— AIM OF THE TASK —
The answer must consist solely of the line that contains "subtotal: 870.70 -> 924.89" and all subsequent lines of the data, each reproduced exactly.
━━━━━━━━━━━━━━━━
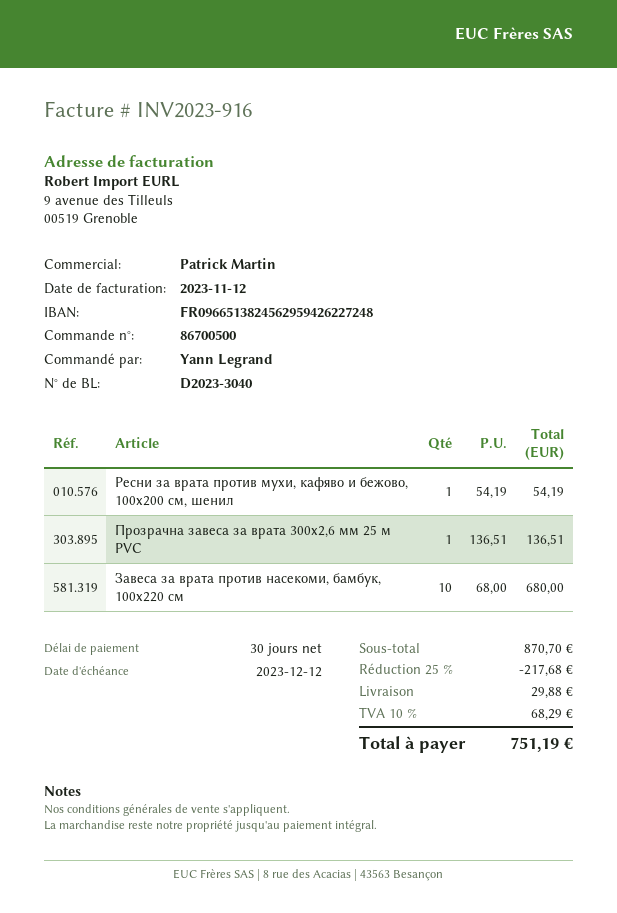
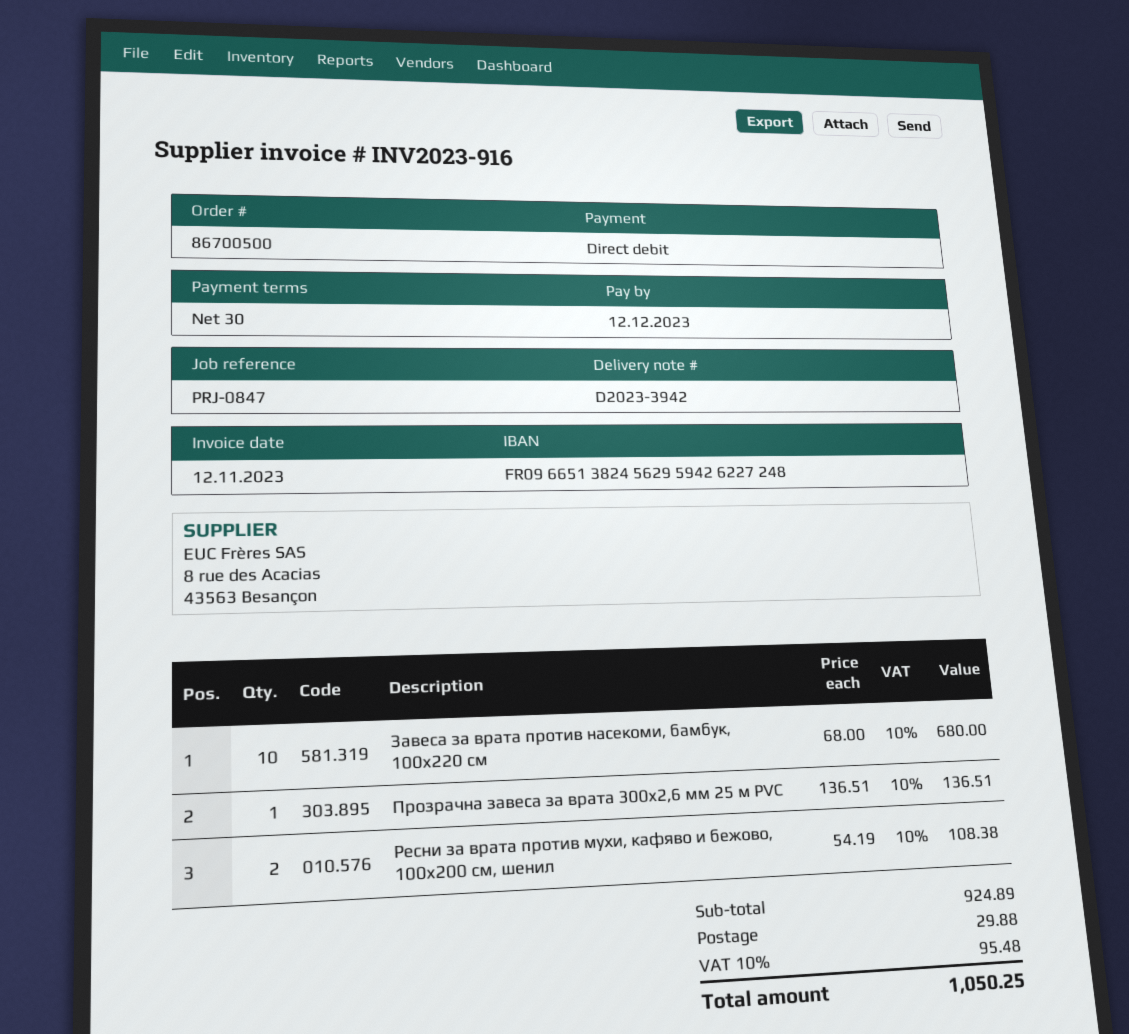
delivery note number: D2023-3040 -> D2023-3942
Ресни за врата против мухи, кафяво и бежово, 100x200 см, шенил: 1 x 54.19 = 54.19 -> 2 x 54.19 = 108.38
subtotal: 870.70 -> 924.89
discount: 25% = 217.68 -> none
tax: 10% = 68.29 -> 10% = 95.48
total: 751.19 -> 1050.25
━━━━━━━━━━━━━━━━
— YOUR SOLUTION —
subtotal: 870.70 -> 924.89
discount: 25% = 217.68 -> none
tax: 10% = 68.29 -> 10% = 95.48
total: 751.19 -> 1050.25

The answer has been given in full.